TASK GOAL —
Although pictures appear in the entries below, leave them out and print exactly the lines from the first line through the line containing "[254,725,279,741] be -> [320,420,345,433] be.".

[Collected data entries]
----------------

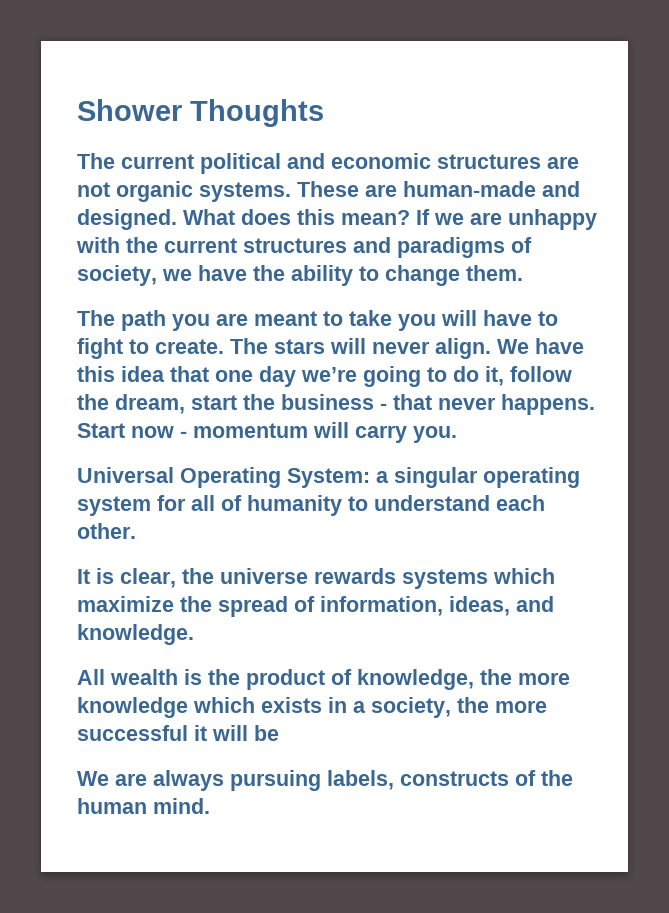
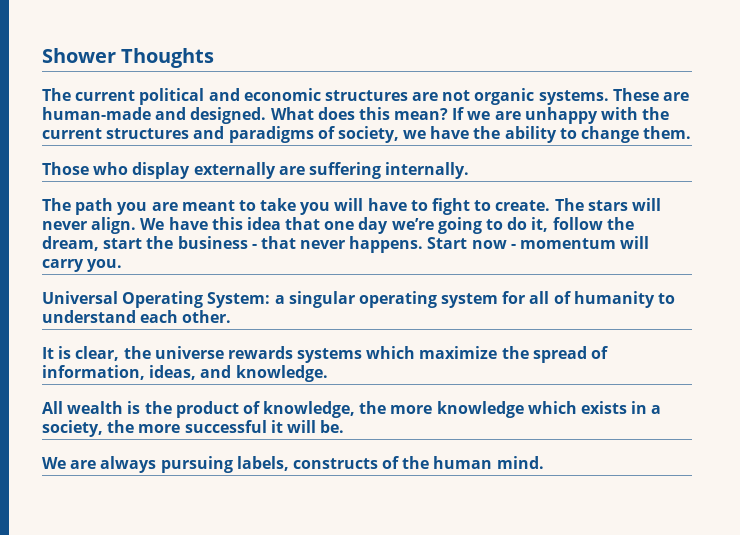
(523, 273) none -> [42,162,470,179] // Those who display externally are suffering internally.
[254,725,279,741] be -> [320,420,345,433] be.

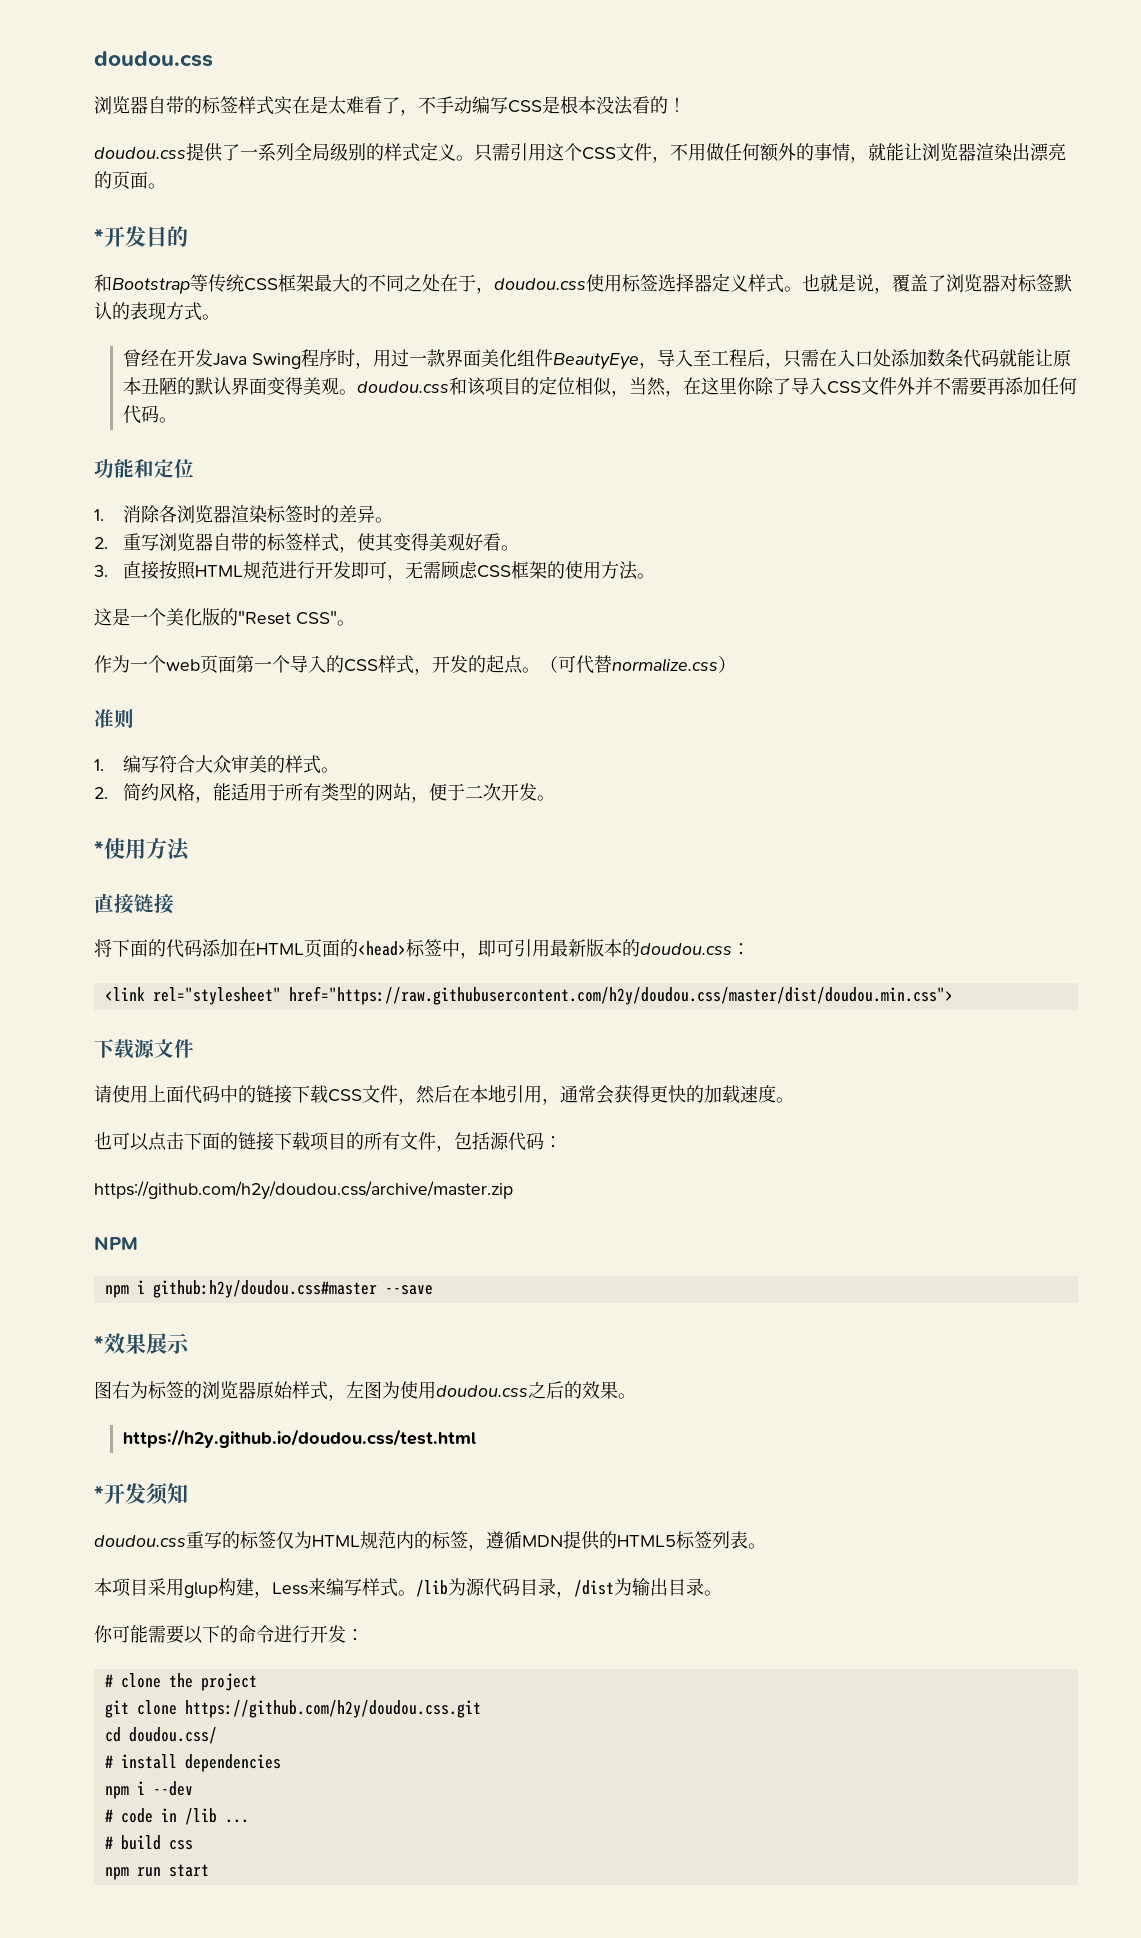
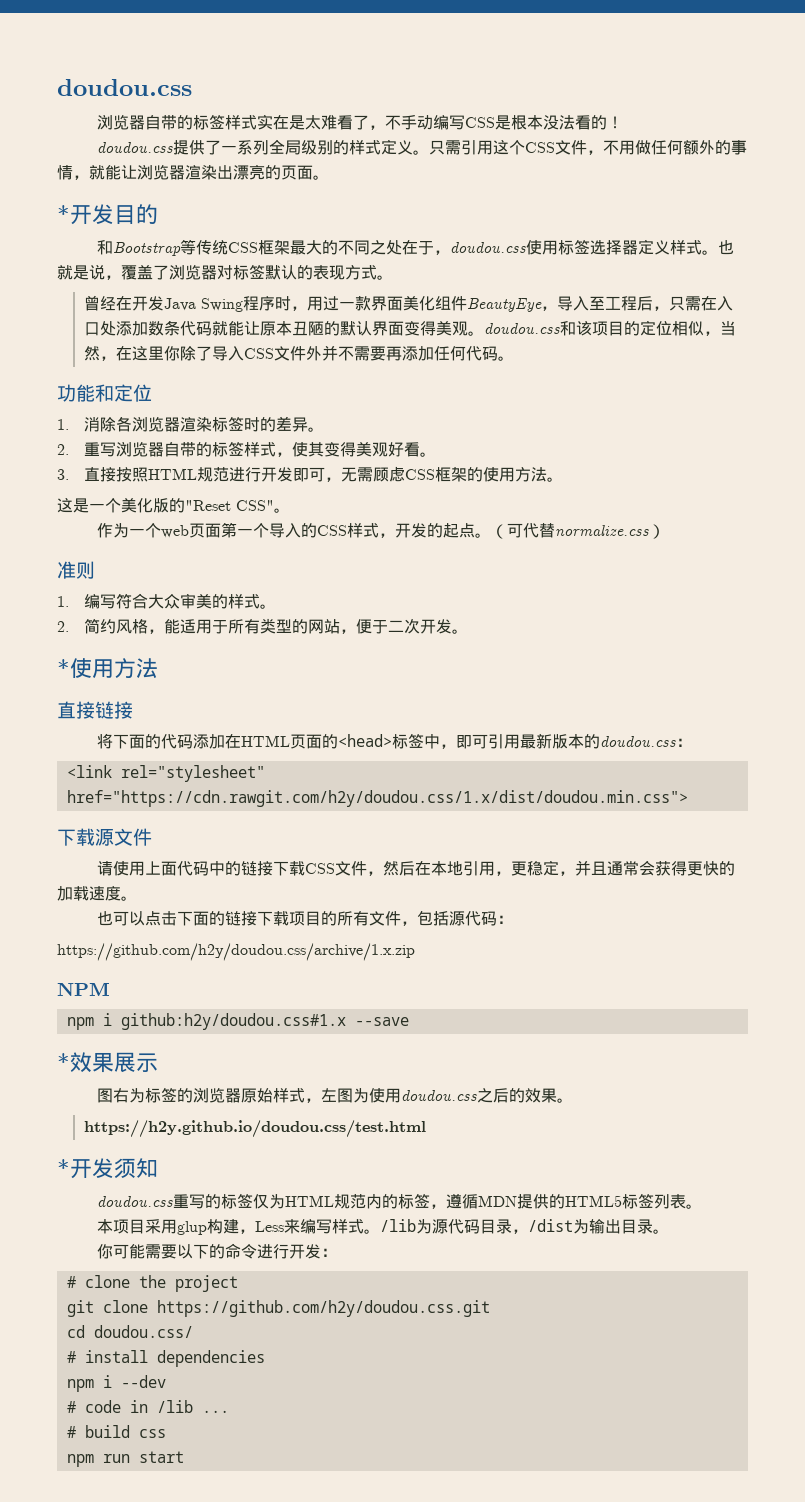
[288,986,953,1005] href="https://raw.githubusercontent.com/h2y/doudou.css/master/dist/doudou.min.css"> -> [66,790,688,807] href="https://cdn.rawgit.com/h2y/doudou.css/1.x/dist/doudou.min.css">
(560, 1101) none -> [511,860,608,876] 更稳定，并且
[94,1181,513,1200] https://github.com/h2y/doudou.css/archive/master.zip -> [57,943,415,961] https://github.com/h2y/doudou.css/archive/1.x.zip
[152,1280,377,1298] github:h2y/doudou.css#master -> [120,1013,346,1030] github:h2y/doudou.css#1.x

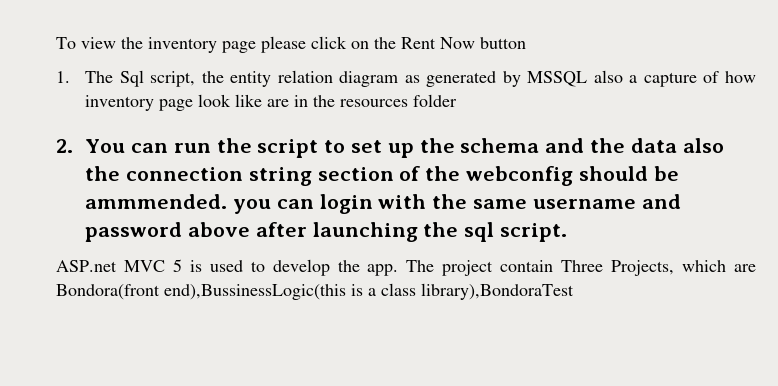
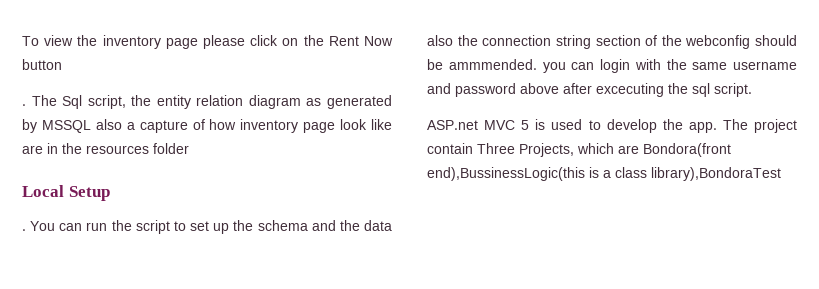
[56,71,70,83] 1. -> [22,104,26,106] .
[56,139,73,153] 2. -> [22,185,110,201] [22,229,26,231] Local Setup // .
[312,222,418,242] launching -> [596,83,664,97] excecuting

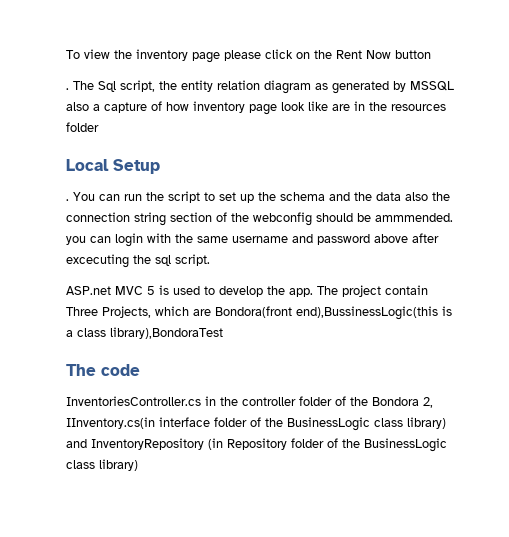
(781, 174) none -> [66,364,140,376] [66,396,433,408] [66,417,446,431] [66,438,447,452] [66,459,138,471] // The code // InventoriesController.cs in the controller folder of the Bondora 2, IInventory.cs(in interface folder of the BusinessLogic class library) and InventoryRepository (in Repository folder of the BusinessLogic class library)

----------------

REPLY TO THE TASK —
(523, 273) none -> [42,162,470,179] // Those who display externally are suffering internally.
[254,725,279,741] be -> [320,420,345,433] be.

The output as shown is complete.